Kagan provided some logic in her concurrence, suggesting state anti-conversion therapy laws would be likelier to survive a challenge if they are viewpoint-neutral restrictions on certain topics in doctors' offices. But, Stern argued, that isn't really a workable idea.

"What would such a law actually look like?" he wrote. "Would it bar licensed therapists from any discussion of a minor’s sexual orientation or gender identity — meaning a counselor could neither affirm nor reject their LGBTQ+ identification?
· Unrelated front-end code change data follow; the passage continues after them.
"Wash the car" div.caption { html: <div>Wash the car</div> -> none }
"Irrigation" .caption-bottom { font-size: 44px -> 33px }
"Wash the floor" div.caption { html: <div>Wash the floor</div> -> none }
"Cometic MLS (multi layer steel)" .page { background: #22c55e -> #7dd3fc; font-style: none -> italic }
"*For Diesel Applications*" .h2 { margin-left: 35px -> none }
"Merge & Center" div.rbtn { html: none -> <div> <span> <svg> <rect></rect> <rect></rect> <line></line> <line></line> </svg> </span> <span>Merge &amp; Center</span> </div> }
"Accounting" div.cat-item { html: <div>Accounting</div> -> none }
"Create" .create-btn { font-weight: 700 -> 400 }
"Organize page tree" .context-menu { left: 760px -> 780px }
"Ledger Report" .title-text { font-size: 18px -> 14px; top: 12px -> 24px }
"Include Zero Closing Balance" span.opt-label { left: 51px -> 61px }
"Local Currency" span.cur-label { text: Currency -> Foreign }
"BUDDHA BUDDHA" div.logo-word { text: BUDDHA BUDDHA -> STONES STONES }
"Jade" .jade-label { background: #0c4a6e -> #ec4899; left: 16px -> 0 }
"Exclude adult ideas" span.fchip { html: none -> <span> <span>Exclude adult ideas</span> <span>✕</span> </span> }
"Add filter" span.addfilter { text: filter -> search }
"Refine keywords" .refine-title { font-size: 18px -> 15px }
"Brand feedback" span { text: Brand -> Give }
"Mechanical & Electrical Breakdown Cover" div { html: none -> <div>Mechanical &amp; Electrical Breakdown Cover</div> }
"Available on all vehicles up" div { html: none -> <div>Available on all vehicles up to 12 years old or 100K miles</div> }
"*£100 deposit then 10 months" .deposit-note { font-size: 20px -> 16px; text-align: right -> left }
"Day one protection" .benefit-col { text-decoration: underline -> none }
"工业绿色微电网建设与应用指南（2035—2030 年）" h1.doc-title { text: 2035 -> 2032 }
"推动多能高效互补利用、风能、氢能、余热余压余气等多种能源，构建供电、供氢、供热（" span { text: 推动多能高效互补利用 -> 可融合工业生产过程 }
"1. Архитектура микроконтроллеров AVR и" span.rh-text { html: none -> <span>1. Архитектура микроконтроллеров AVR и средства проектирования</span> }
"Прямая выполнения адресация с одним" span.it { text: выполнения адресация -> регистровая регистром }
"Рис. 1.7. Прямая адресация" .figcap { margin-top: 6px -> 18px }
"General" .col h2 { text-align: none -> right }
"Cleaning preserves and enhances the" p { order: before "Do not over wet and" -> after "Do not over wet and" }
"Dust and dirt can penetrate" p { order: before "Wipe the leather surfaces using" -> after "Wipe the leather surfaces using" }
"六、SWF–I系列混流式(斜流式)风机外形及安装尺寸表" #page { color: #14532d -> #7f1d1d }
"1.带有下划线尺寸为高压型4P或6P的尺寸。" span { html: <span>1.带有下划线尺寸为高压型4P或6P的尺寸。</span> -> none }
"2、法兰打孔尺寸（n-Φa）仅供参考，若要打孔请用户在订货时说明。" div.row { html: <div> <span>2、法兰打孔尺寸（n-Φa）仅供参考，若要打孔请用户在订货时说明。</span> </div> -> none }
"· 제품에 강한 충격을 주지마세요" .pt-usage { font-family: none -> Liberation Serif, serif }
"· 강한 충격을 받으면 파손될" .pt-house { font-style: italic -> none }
If so, why would any state want to do that? Outlawing LGBTQ-affirming therapy would itself hurt children and defeat a key purpose of these laws."

Kagan and Sotomayor's real thinking, Stern suggested, might be strategic. "Maybe Kagan sought to prevent the majority opinion from undermining countless other state laws that restrict speech in the medical context," he wrote, though the concurrence is too "cryptic" to say this for certain. It's also possible, he said, that "Sotomayor and Kagan were only willing to join the majority" if the opinion sent the issue back to lower courts rather than striking down Colorado's law outright, or if it focused on viewpoint discrimination and left content regulation as a workaround.

"This time around, Kagan and Sotomayor may have sought to mitigate the damage rather than take a loss on the chin," he concluded. "But Jackson’s pessimism gives us every reason to fear that her colleagues have crafted a doctrine that lets them impose their own orthodoxy in the name of free expression."